When it comes to falls, prevention is best. By identifying factors that contribute to falls and research based programs, we are able to develop and delay the effects of aging. We know that age associated functional declines in muscle strength and the sensory systems, in addition to several other issues, contribute to reductions in balance that may increase fall risks.

The aging population can “manage” some of the common problems that accompany age.  Exercise, along with nutrition and staying educated on side effects of prescribed medications, play a crucial role in this prevention process. This article’s primary focus is the rehabilitative aspect of fall prevention.
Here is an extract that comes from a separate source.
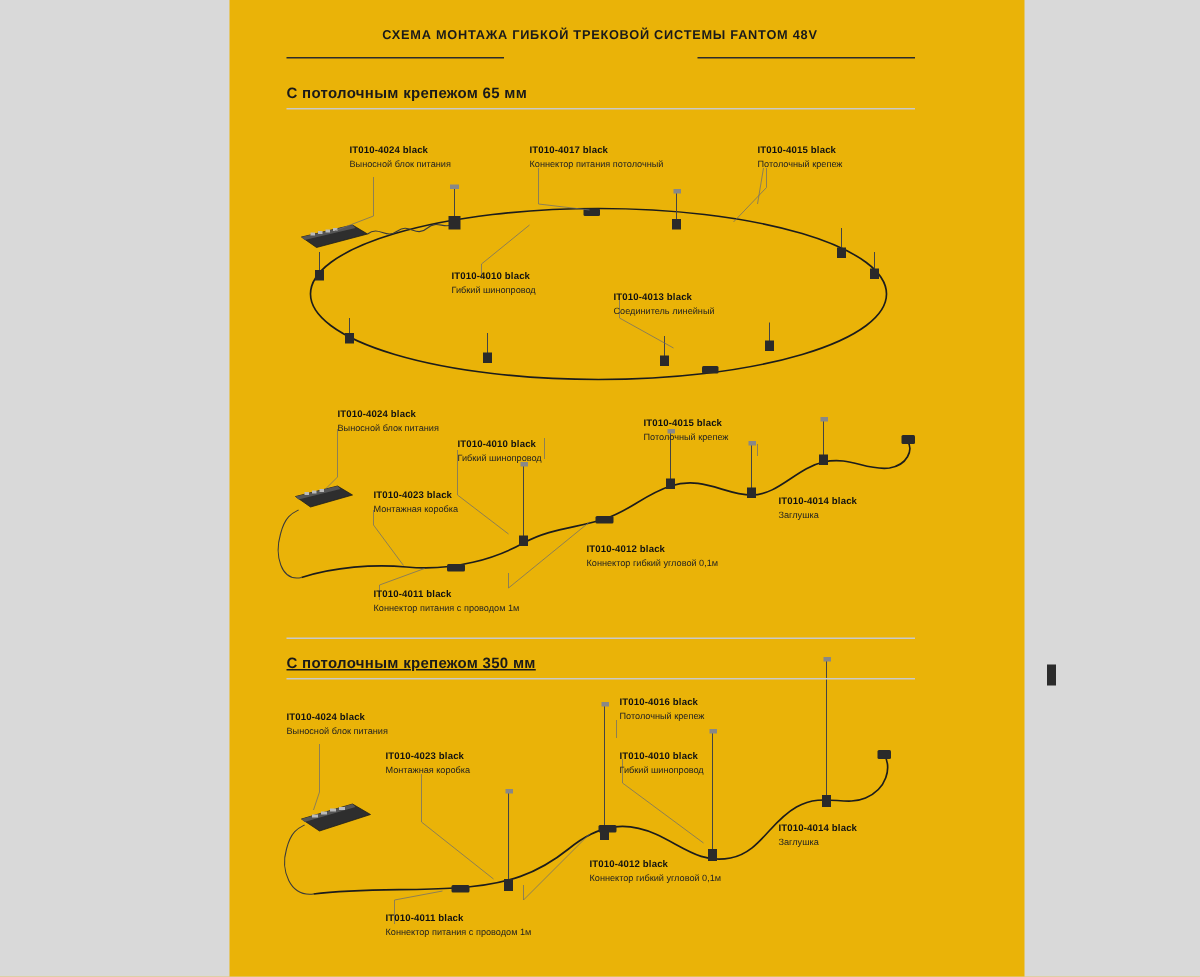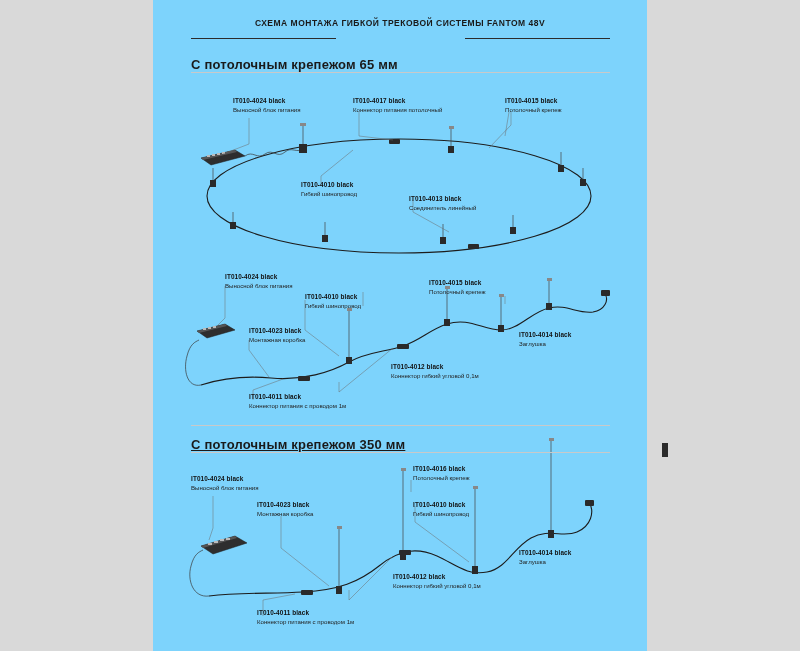"СХЕМА МОНТАЖА ГИБКОЙ ТРЕКОВОЙ СИСТЕМЫ" #page { background: #7dd3fc -> #eab308; padding-left: none -> 36px }
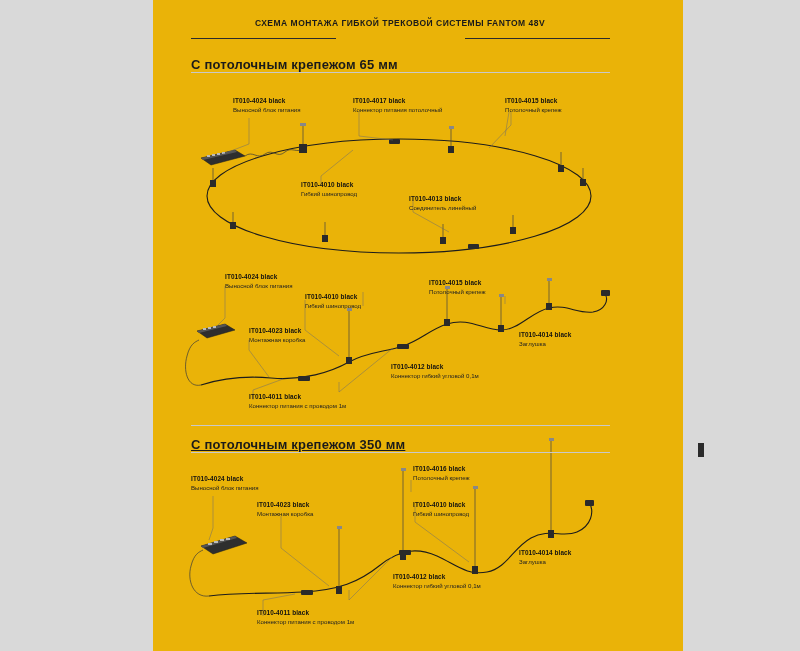"С потолочным крепежом 65 мм" .section-head { font-size: 13px -> 10px }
Once a risk has been identified through testing, further attention to be considered includes: range of motion, strength, proprioception, pain and posture.  A licensed therapist can develop a prescribed balance and exercise training program that addresses postural stability impairments as well as training programs for performance enhancement. A good understanding of balance, postural stability and sensorimotor training (SMT) is necessary for success. Effectiveness is also dependent on the ability to identify the deficits and develop a program that addresses these deficits.

The Sensorimotor Training approach addresses both static and dynamic components of balance as well as the multitude of systems that control balance in order to train effective strategies and elicit automatic postural responses in order to promote postural stability. This program is adapted for the aging population and utilizes trained Therapy staff to provide this program.

While balance is a commonly used term to describe the ability to maintain an upright position, “postural stability” is a more specific description of the overall aging balance. Postural stability can be defined as the ability of an individual to maintain their center of gravity (COG) within the base of support (BOS). Other areas that are contributory include the many complex physiologic and neurological processes that contribute and control postural stability. This is where the sensorimotor system has an affect on balance in this population. A good understanding of both areas of the musculoskeletal system along with the input from the central nervous system is essential in development and implementation of any balance recovery program.

Normal balance requires use of righting reactions, which require normal proprioception, range of motion, strength, and use of ankle, step and hip strategies. Therefore the treatment focus is on strength, flexibility, balance and reaction times, as these are considered modifiable risk factors for fall prevention. Research has shown that adults, even in the 90’s can improve in each of these areas with training.

The progression of this program has shown the best outcomes when a patient advances through three phases of SMT: Static, dynamic and functional. With in each stage individuals complete the task/exercise (1) different postures, (2) progressive BOS, (3) challenges to the center of gravity. The success of this type of training is based on several factors of addressing core areas, which includes the base of support, ankle strength, proprioception moving up to the pelvis region/posture. The main goal of SMT is to increase muscle reaction and tissue endurance rather than total joint strength. Instead of focusing on strength, the focus is placed on restoring the automatic reflexive stabilization for dynamic balance. The training outcome between normal strength training and SMT, notes that SMT showed improved objective testing scores.

We encourage you to further explore specifics of Sensorimotor training, and the Otega Exercise program to further educate and utilize these methods in reducing the falls in the aging population.